If this doesn't return anything, then log to watchdog.
Comment #26
dave reidHrm, I just agree to disagree. Tim, David: opinions?
Comment #27
tim.plunkettTo help myself decide what I thought about logging something to watchdog, I thought about what it would say.
The best I came up with was "This content type has no fields, thought you should know."
There's nothing wrong with having no fields on a content type.
I think this is fine as is.
Comment #28
catchThe problem isn't that you have a bundle with no fields, it's that you're trying to render a field that doesn't have an instance on a content type (or retrieve an instance on a bundle that doesn't have the field assigned).

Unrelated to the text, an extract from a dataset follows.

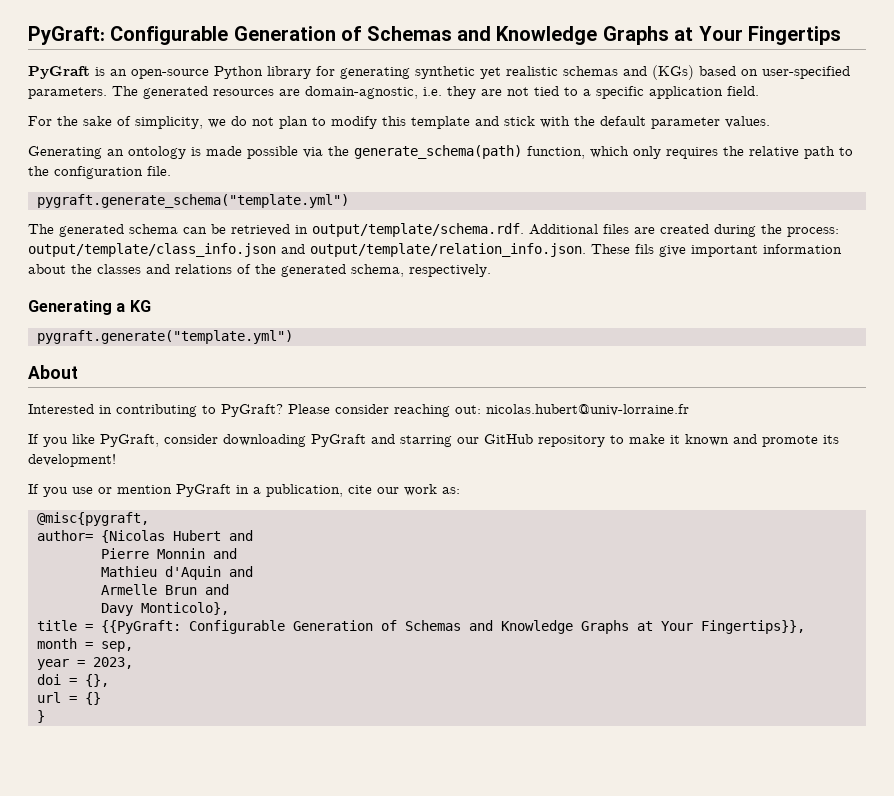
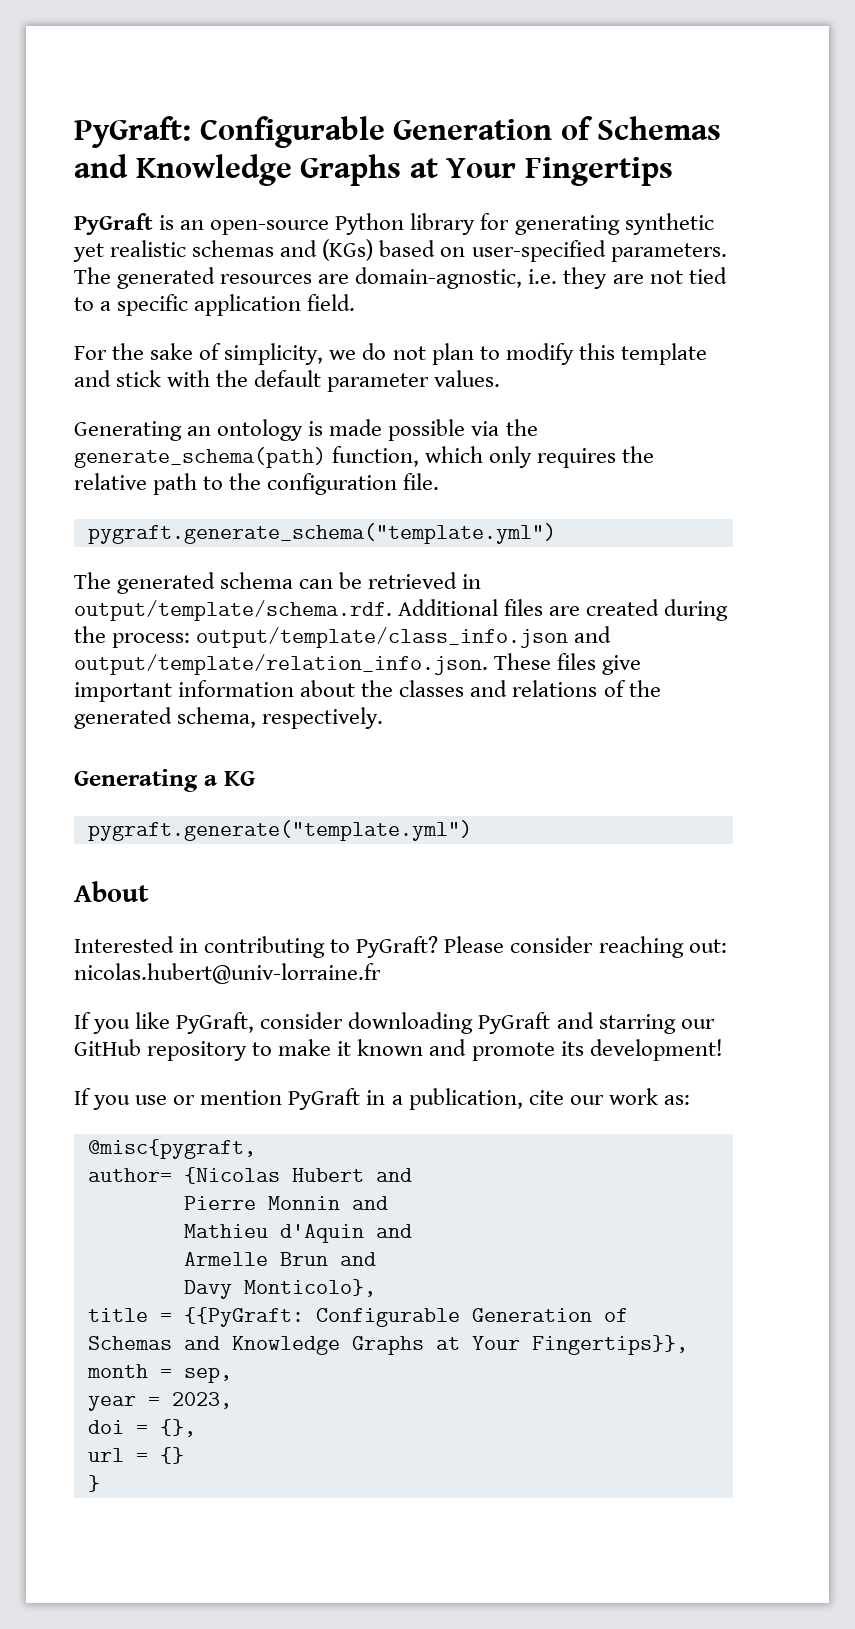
- The generated schema can be retrieved in output/template/schema.rdf. Additional files are created during the process: output/template/class_info.json and output/template/relation_info.json. These fils give important information about the classes and relations of the generated schema, respectively.
+ The generated schema can be retrieved in output/template/schema.rdf. Additional files are created during the process: output/template/class_info.json and output/template/relation_info.json. These files give important information about the classes and relations of the generated schema, respectively.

That's exactly the sort of error which can lead to headbanging and debugging so it'd be good to give people a clue that they're doing something strange. Also field API is full of very specific exceptions that do this in lots of other circumstances.
If we could throw a fatal error previously, I don't see why it's impossible to log some kind of error now. Back to CNW one more time.
Comment #29
rudiedirkx commented(OP coding format+)
Comment #30
pwolanin commented19: 1161708-field_invoke-trouble-19.patch queued for re-testing.
Comment #32
David_Rothstein commentedIs this issue still relevant for Drupal 8?
That is true if you trigger this via field_view_field(), but aren't there many ways to call this function besides that, any many of them aren't error conditions?
So at first glance I don't think we'd want a watchdog() call or similar inside _field_invoke_get_instances() itself. Maybe inside field_view_field()...
Comment #41
catchThis is no longer relevant for Drupal 9, moving back to Drupal 7.